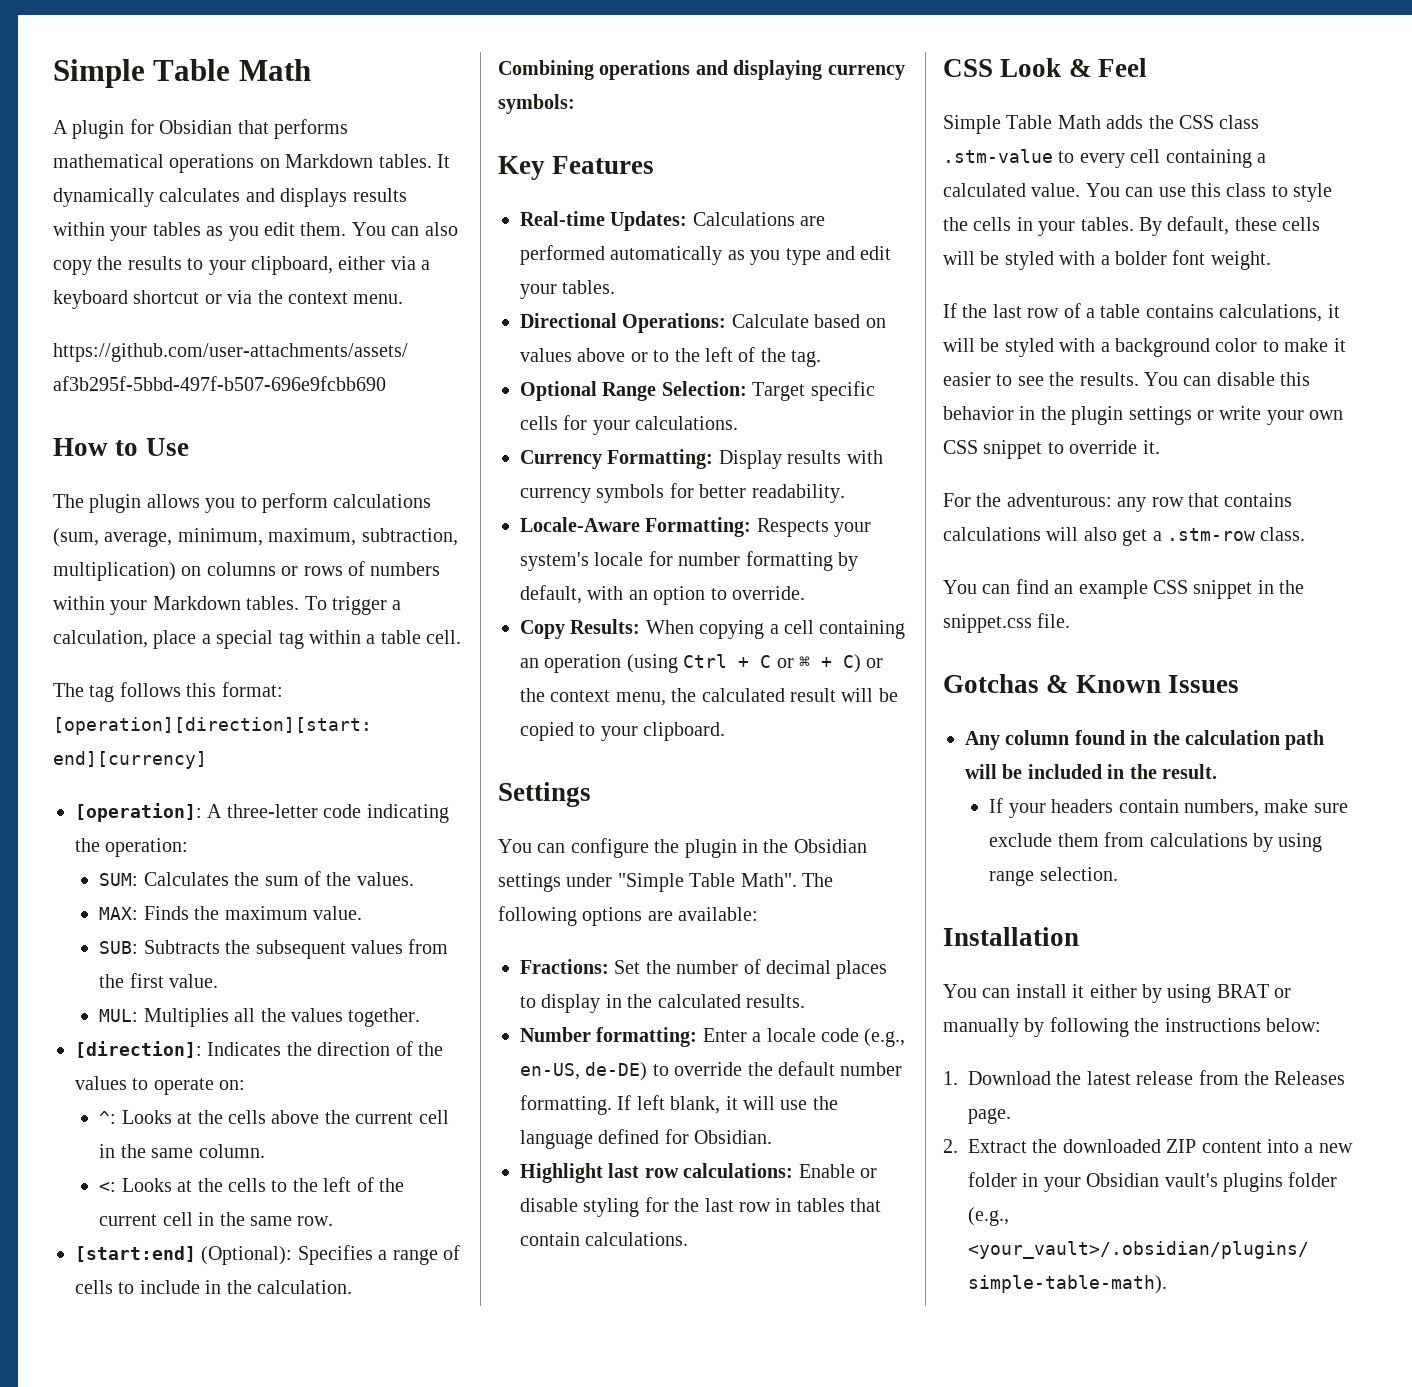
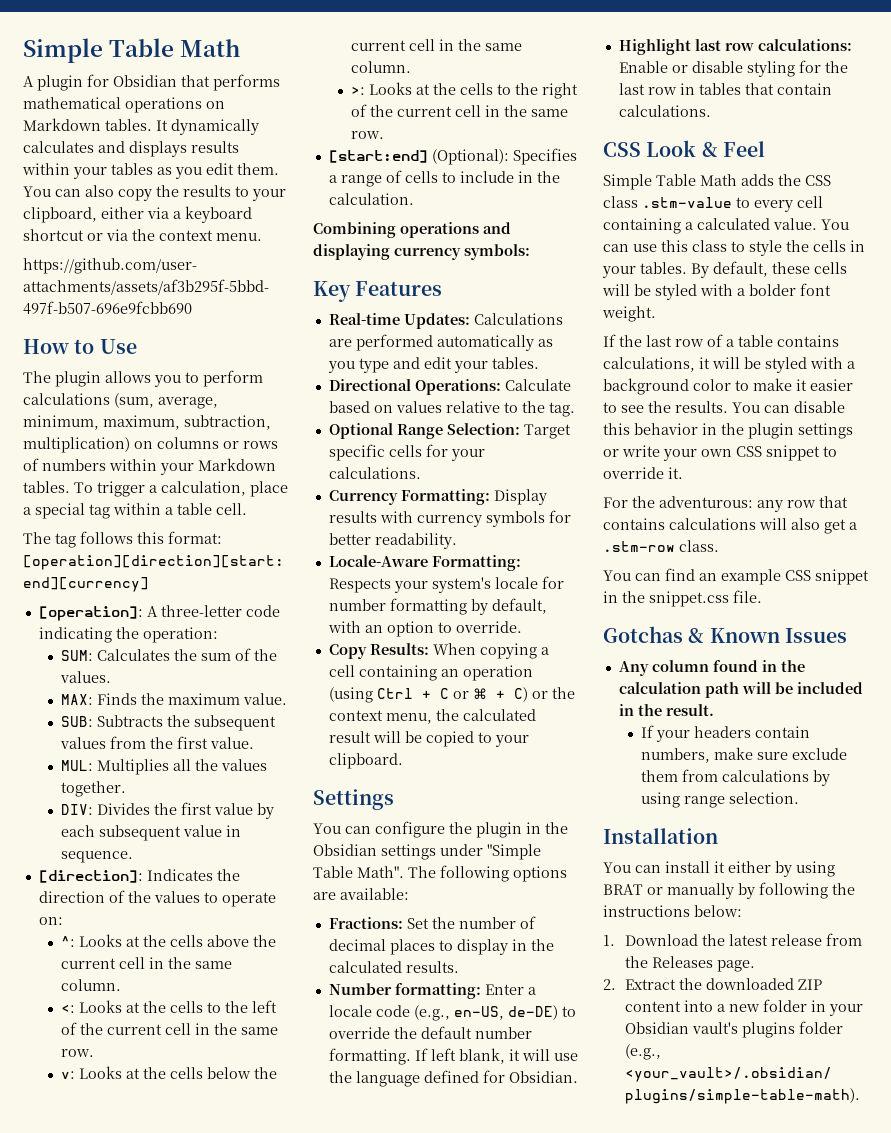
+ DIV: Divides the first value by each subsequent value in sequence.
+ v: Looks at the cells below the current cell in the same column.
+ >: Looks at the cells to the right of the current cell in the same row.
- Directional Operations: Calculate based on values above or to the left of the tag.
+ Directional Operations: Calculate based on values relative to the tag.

====

Exercise aim: For the lines from the one containing "- Directional Operations: Calculate" through the end of the listing above, output each exactly and leave out the rest.

Solution for this task:
- Directional Operations: Calculate based on values above or to the left of the tag.
+ Directional Operations: Calculate based on values relative to the tag.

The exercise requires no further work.